[WORK ORDER]:
Say how many lines of these entries include the word "value", and answer with the number alone.

[SOURCE INFORMATION]:
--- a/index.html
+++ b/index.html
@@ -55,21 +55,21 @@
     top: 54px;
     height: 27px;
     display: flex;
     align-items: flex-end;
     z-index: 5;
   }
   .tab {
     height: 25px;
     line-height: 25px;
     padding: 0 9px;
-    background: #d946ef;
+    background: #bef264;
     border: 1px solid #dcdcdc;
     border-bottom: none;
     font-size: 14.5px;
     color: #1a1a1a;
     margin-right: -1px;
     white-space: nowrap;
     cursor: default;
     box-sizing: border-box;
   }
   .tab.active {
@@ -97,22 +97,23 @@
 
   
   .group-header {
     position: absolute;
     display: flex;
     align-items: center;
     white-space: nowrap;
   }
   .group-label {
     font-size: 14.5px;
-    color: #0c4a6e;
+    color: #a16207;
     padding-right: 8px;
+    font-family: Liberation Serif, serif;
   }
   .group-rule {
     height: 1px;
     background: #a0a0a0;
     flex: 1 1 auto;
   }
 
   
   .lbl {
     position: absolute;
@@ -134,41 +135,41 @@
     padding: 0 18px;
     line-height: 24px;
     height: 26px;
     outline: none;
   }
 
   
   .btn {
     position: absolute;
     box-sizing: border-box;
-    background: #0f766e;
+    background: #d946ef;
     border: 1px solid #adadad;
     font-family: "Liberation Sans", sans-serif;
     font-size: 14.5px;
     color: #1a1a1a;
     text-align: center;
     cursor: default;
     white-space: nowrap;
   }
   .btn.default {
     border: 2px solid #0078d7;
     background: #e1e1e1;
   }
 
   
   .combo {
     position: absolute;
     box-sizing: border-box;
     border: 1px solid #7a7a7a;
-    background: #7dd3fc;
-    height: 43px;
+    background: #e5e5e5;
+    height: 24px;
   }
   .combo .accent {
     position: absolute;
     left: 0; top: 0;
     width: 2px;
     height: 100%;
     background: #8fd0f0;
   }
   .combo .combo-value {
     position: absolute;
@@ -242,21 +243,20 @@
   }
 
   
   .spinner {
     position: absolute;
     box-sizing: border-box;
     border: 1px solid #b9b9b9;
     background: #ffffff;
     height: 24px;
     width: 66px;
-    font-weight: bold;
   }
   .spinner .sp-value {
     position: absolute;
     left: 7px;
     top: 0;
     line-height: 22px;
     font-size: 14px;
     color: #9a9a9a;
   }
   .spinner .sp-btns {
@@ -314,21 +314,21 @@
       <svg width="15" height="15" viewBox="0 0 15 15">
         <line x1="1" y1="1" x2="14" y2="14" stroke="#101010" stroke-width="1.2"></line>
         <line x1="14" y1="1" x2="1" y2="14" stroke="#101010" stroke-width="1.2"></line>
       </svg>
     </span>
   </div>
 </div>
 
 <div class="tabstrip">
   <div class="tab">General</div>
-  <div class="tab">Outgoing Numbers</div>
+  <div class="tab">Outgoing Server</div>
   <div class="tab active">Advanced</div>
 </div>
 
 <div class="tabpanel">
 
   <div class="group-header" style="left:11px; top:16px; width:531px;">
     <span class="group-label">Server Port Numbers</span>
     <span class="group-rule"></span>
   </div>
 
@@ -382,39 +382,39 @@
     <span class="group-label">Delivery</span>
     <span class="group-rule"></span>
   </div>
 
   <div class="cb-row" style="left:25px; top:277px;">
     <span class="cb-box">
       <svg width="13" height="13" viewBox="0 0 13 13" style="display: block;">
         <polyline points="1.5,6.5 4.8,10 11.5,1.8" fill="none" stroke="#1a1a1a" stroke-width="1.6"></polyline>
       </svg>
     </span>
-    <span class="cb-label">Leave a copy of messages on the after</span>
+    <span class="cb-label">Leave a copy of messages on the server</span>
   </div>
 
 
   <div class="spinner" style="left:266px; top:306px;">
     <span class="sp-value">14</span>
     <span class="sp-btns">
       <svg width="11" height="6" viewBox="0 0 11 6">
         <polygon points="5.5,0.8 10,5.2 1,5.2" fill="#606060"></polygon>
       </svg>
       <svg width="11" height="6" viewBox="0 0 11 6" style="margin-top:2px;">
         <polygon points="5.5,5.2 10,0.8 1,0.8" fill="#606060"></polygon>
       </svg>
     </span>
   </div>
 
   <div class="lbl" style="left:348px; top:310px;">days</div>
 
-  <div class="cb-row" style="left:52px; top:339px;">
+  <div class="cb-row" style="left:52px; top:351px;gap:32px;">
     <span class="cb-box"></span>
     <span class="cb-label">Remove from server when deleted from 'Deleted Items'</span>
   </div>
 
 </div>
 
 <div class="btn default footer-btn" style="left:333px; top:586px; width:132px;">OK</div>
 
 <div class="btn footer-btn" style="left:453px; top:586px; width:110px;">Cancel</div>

--

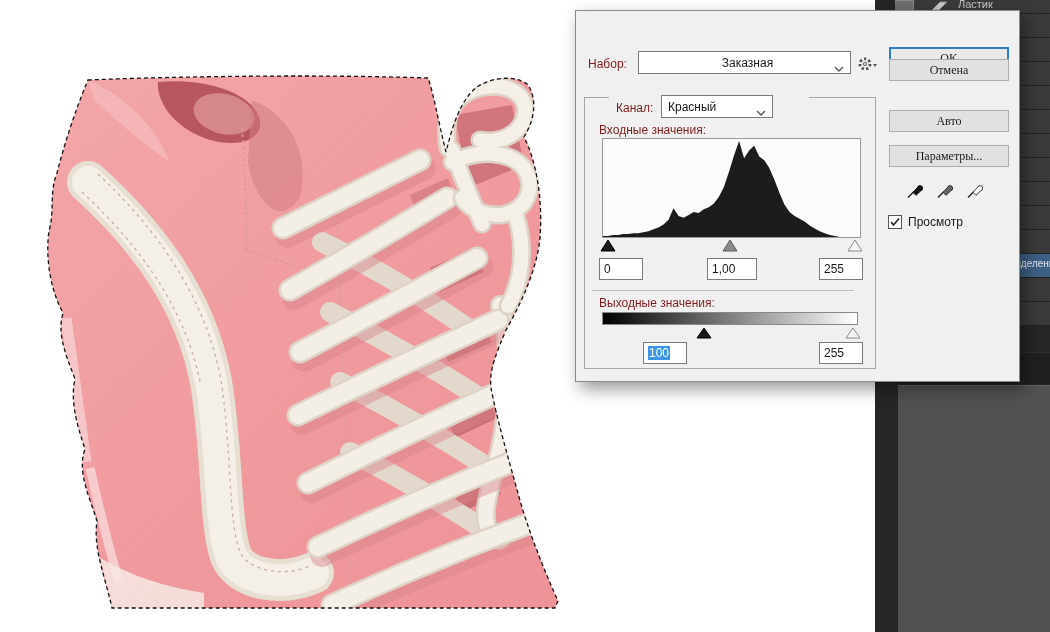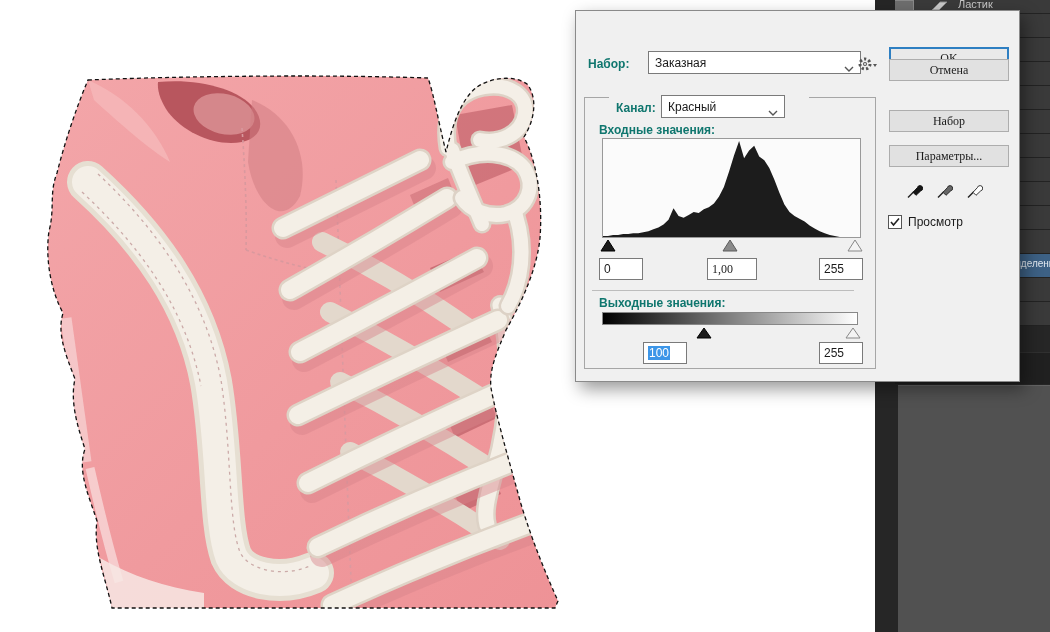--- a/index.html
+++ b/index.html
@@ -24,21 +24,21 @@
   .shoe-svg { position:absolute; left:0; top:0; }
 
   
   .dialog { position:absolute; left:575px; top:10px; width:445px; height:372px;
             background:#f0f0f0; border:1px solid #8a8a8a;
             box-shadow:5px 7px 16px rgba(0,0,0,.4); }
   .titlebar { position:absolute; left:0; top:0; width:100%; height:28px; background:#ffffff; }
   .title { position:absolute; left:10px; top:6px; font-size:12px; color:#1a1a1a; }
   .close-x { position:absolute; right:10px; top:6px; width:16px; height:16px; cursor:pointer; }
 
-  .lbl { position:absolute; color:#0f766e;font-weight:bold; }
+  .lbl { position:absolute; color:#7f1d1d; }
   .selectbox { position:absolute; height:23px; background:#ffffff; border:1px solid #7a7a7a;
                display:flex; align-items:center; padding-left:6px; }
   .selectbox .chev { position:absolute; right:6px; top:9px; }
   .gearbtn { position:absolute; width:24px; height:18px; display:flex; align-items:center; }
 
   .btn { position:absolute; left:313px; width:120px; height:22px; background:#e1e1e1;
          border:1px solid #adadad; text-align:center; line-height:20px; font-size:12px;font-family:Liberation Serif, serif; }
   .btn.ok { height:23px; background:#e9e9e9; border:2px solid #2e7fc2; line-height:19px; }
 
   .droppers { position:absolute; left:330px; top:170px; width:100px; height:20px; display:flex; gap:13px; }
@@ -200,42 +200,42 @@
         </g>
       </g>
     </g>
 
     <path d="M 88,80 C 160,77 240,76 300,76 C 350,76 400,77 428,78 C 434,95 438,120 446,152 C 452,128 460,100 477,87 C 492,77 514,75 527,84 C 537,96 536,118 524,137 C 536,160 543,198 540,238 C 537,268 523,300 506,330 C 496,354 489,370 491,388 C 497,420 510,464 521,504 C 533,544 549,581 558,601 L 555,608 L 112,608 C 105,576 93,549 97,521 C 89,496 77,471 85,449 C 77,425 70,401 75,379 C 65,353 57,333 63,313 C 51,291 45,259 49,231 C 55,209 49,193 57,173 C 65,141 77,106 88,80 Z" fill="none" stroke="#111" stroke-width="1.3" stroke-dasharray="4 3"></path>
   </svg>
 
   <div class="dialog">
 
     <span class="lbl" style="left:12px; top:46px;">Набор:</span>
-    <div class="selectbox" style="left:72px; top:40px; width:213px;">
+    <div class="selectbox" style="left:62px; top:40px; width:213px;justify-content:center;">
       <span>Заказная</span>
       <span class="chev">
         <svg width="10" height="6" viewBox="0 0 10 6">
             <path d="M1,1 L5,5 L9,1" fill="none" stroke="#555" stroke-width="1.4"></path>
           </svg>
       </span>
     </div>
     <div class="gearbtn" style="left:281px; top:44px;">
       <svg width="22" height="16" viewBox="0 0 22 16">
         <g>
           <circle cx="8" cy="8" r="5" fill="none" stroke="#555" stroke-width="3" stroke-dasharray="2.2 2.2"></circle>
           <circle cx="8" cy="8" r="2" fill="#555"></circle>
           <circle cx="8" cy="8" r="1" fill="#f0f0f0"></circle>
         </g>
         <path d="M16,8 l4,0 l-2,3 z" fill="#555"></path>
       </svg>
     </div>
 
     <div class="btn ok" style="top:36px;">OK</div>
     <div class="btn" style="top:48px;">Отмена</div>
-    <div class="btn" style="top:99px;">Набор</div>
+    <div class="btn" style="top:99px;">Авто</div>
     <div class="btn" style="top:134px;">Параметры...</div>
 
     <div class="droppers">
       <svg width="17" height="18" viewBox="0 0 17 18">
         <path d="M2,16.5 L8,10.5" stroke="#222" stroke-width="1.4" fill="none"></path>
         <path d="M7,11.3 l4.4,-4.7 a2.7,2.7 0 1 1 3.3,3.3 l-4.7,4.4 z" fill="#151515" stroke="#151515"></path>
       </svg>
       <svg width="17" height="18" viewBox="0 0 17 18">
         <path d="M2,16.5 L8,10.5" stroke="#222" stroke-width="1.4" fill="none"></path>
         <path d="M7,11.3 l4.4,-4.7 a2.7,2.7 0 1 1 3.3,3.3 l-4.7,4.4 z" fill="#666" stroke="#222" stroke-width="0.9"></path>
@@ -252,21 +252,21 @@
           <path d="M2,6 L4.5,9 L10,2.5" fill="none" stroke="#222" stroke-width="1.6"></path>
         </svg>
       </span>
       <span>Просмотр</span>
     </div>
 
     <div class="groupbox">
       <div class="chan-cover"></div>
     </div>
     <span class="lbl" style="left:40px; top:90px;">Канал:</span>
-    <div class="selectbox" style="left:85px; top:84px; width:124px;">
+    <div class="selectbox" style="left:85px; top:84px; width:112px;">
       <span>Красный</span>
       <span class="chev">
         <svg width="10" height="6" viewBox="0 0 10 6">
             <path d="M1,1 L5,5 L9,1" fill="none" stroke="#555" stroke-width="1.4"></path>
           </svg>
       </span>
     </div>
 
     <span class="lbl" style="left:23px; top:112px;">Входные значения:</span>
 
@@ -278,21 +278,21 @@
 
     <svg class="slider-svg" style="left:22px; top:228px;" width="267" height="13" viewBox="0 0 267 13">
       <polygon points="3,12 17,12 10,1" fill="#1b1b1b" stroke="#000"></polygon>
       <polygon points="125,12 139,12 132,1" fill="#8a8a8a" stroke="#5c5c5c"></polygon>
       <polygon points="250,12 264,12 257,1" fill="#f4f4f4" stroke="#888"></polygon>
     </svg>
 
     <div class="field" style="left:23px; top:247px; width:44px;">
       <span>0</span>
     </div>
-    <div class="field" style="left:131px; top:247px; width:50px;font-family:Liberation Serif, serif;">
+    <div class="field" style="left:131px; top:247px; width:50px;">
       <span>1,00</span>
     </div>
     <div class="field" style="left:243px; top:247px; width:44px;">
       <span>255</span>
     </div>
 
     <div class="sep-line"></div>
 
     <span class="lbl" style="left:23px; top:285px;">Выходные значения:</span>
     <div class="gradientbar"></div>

[EXERCISE RESPONSE]:
3